■ **DIRECTIONS**
Nothing but the lines below between the line holding "TOG 24 DARLEY" and the line holding "total: 837.50 -> 722.50", inclusive, should appear in the answer, each set down exactly.

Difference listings
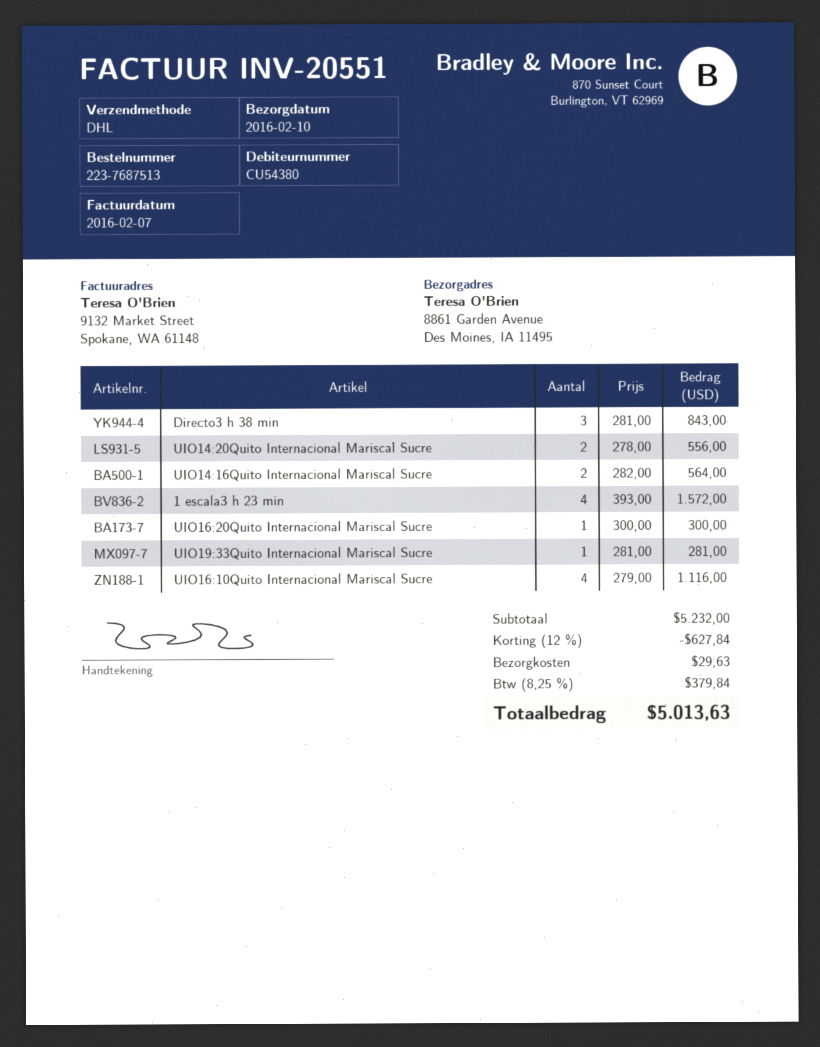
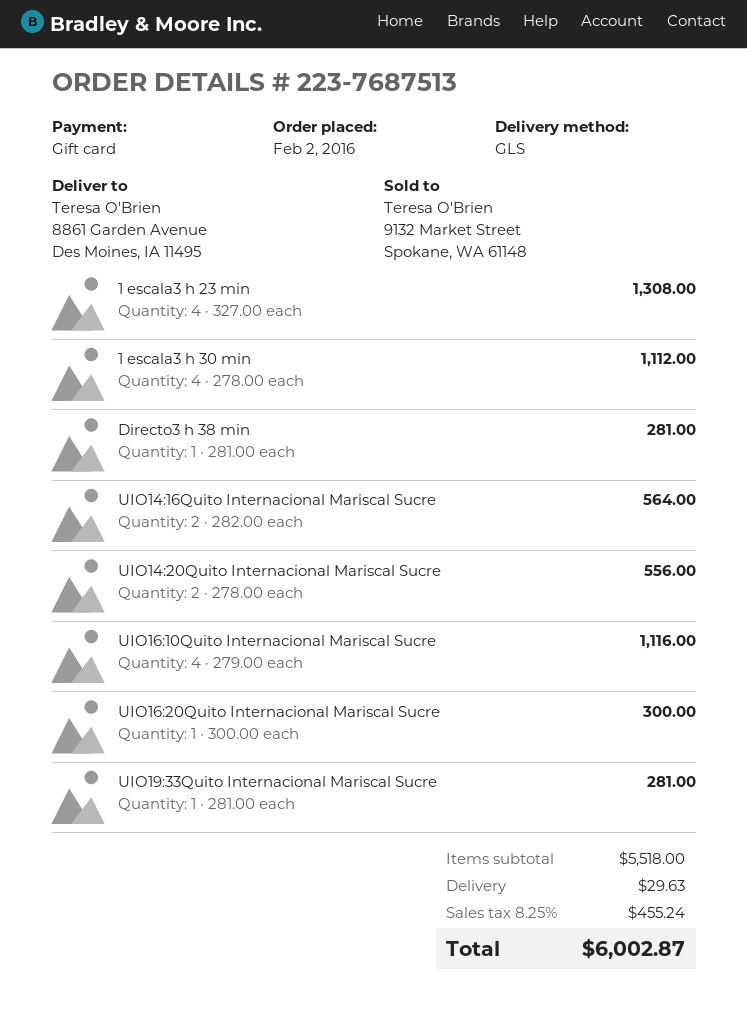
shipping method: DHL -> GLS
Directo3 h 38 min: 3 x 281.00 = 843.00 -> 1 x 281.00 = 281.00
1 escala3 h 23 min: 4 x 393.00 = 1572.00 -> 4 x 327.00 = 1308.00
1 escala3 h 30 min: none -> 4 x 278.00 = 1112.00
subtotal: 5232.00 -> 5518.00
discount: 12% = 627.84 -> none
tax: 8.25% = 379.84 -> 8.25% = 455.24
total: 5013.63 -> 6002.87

---

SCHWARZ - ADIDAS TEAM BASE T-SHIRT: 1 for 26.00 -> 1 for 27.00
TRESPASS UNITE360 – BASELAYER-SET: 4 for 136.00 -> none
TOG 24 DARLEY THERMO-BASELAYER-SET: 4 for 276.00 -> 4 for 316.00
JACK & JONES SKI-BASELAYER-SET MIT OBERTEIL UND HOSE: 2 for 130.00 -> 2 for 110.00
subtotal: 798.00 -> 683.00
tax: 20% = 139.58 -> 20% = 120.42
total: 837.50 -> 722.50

---

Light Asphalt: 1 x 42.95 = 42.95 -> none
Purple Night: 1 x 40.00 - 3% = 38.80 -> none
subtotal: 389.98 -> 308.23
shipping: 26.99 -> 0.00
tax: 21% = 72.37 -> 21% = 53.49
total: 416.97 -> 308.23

■ **WRITTEN SOLUTION**
TOG 24 DARLEY THERMO-BASELAYER-SET: 4 for 276.00 -> 4 for 316.00
JACK & JONES SKI-BASELAYER-SET MIT OBERTEIL UND HOSE: 2 for 130.00 -> 2 for 110.00
subtotal: 798.00 -> 683.00
tax: 20% = 139.58 -> 20% = 120.42
total: 837.50 -> 722.50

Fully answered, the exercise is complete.